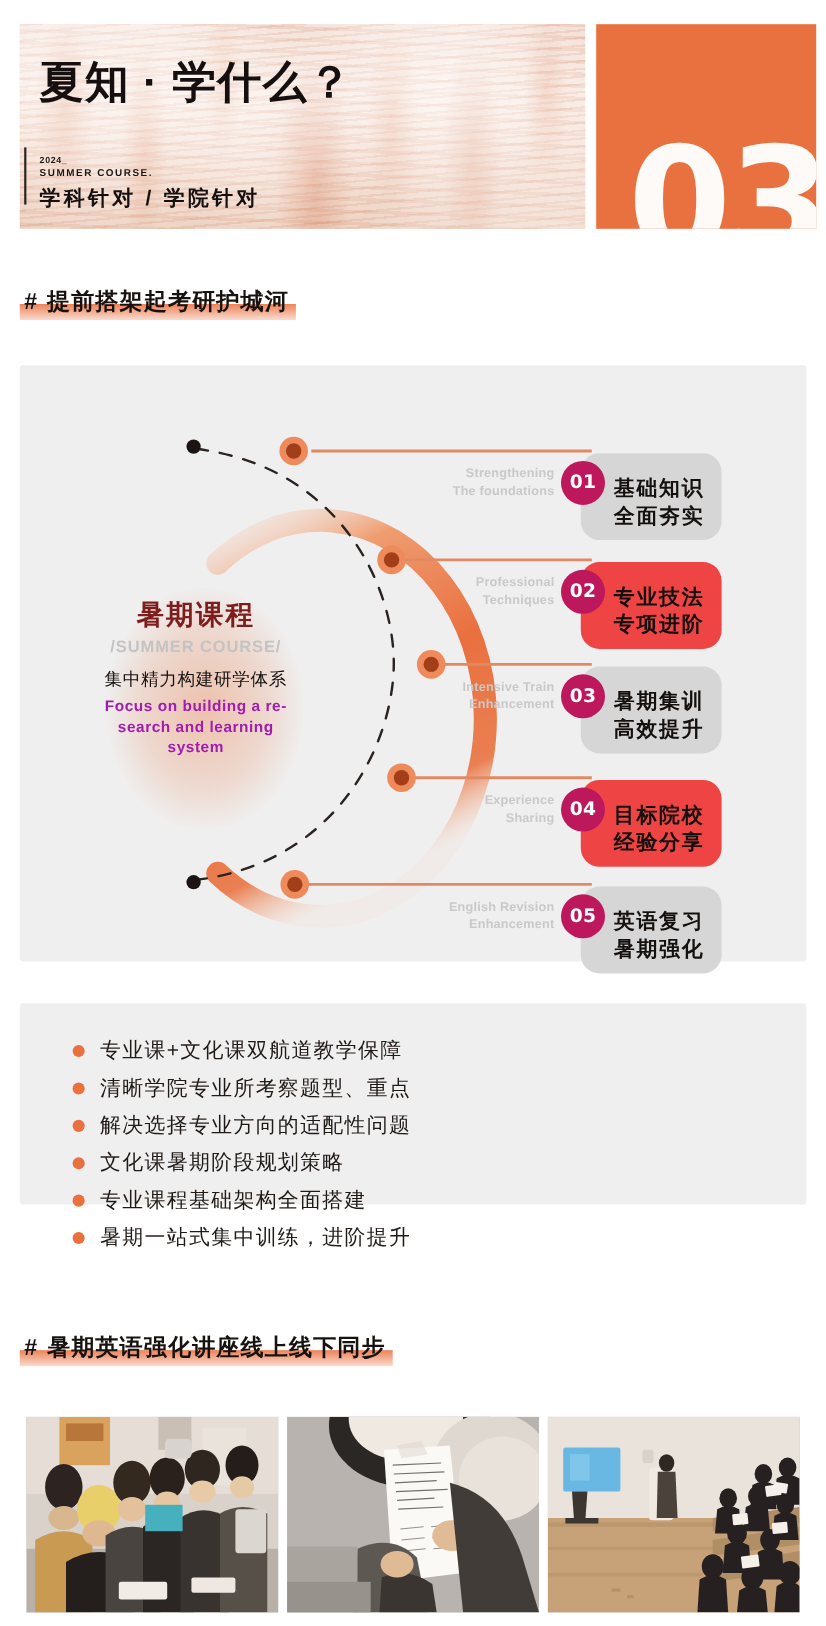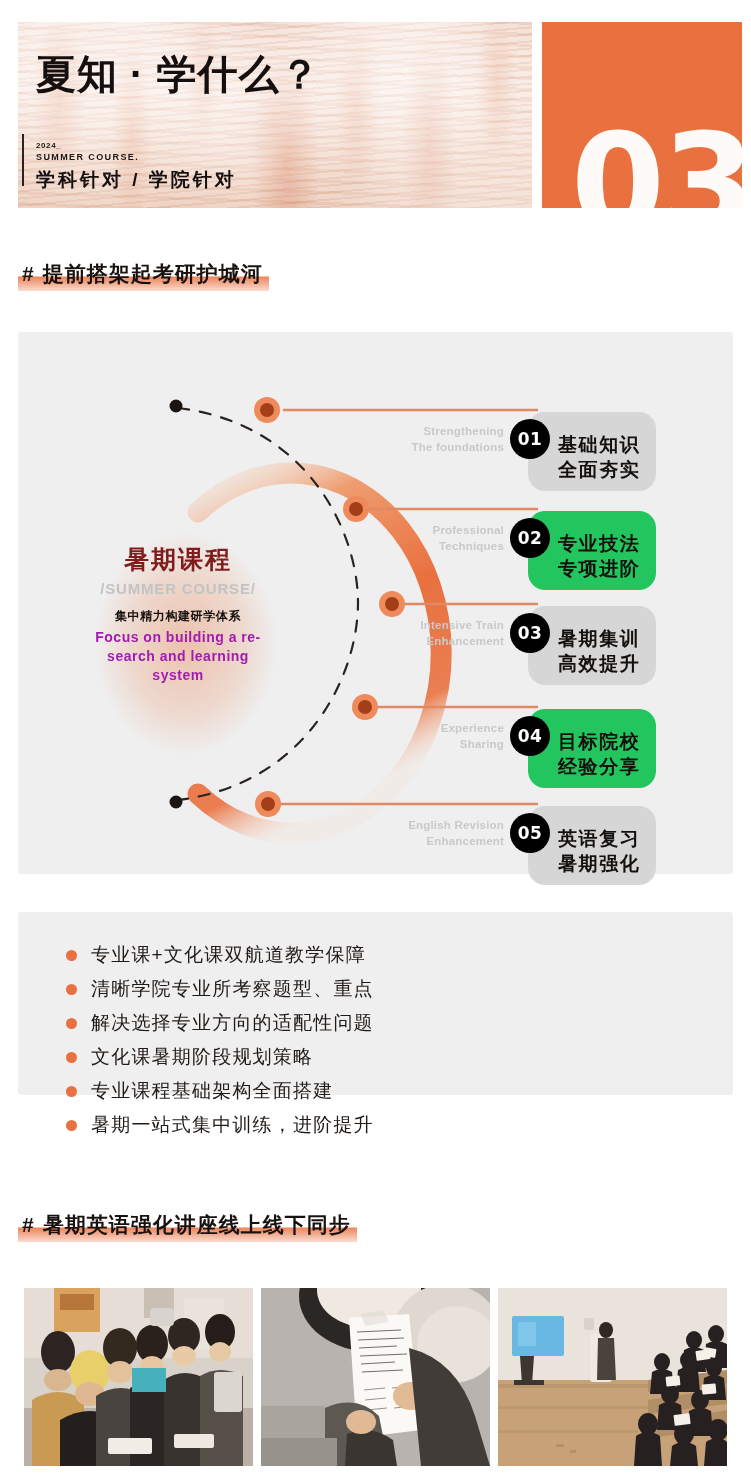--- a/index.html
+++ b/index.html
@@ -182,22 +182,22 @@
     margin-top: 34px;
   }
   .center-en {
     font-size: 15px;
     font-weight: 600;
     color: #c3c3c3;
     letter-spacing: .8px;
     margin-top: 6px;
   }
   .center-cn2 {
-    font-size: 12px;
-    font-weight: 700;
+    font-size: 16px;
+    font-weight: 400;
     color: #14100e;
     letter-spacing: .6px;
     margin-top: 11px;
   }
   .center-en2 {
     font-size: 14px;
     font-weight: 600;
     color: #a21caf;
     letter-spacing: .5px;
     line-height: 1.35;
@@ -225,21 +225,21 @@
   .row-pill-wrap {
     position: relative;
     display: flex;
     align-items: center;
   }
   .row-num {
     position: relative;
     z-index: 3;
     width: 40px; height: 40px;
     border-radius: 50%;
-    background: #000000;
+    background: #be185d;
     color: #ffffff;
     font-size: 17px;
     font-weight: 700;
     display: flex;
     align-items: center;
     justify-content: center;
     letter-spacing: .3px;
     font-family: "DejaVu Sans", sans-serif;
     flex: 0 0 auto;
   }
@@ -251,21 +251,21 @@
     border-radius: 17px;
     font-size: 19px;
     font-weight: 700;
     color: #14100e;
     line-height: 1.33;
     letter-spacing: 1.6px;
     white-space: pre-line;
     margin-top: 24px;
   }
   .pill-gray { background: #d6d6d6; }
-  .pill-white { background: #22c55e; }
+  .pill-white { background: #ef4444; }
 
   
   .bullet-list {
     position: absolute;
     left: 48px;
     top: 26px;
   }
   .bullet-item {
     display: flex;
     align-items: center;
####
WORK INSTRUCTIONS: Once the pictures are dropped, set down everything else in the records exactly.

PROBLEM SOLUTION:
--- a/index.html
+++ b/index.html
@@ -182,22 +182,22 @@
     margin-top: 34px;
   }
   .center-en {
     font-size: 15px;
     font-weight: 600;
     color: #c3c3c3;
     letter-spacing: .8px;
     margin-top: 6px;
   }
   .center-cn2 {
-    font-size: 12px;
-    font-weight: 700;
+    font-size: 16px;
+    font-weight: 400;
     color: #14100e;
     letter-spacing: .6px;
     margin-top: 11px;
   }
   .center-en2 {
     font-size: 14px;
     font-weight: 600;
     color: #a21caf;
     letter-spacing: .5px;
     line-height: 1.35;
@@ -225,21 +225,21 @@
   .row-pill-wrap {
     position: relative;
     display: flex;
     align-items: center;
   }
   .row-num {
     position: relative;
     z-index: 3;
     width: 40px; height: 40px;
     border-radius: 50%;
-    background: #000000;
+    background: #be185d;
     color: #ffffff;
     font-size: 17px;
     font-weight: 700;
     display: flex;
     align-items: center;
     justify-content: center;
     letter-spacing: .3px;
     font-family: "DejaVu Sans", sans-serif;
     flex: 0 0 auto;
   }
@@ -251,21 +251,21 @@
     border-radius: 17px;
     font-size: 19px;
     font-weight: 700;
     color: #14100e;
     line-height: 1.33;
     letter-spacing: 1.6px;
     white-space: pre-line;
     margin-top: 24px;
   }
   .pill-gray { background: #d6d6d6; }
-  .pill-white { background: #22c55e; }
+  .pill-white { background: #ef4444; }
 
   
   .bullet-list {
     position: absolute;
     left: 48px;
     top: 26px;
   }
   .bullet-item {
     display: flex;
     align-items: center;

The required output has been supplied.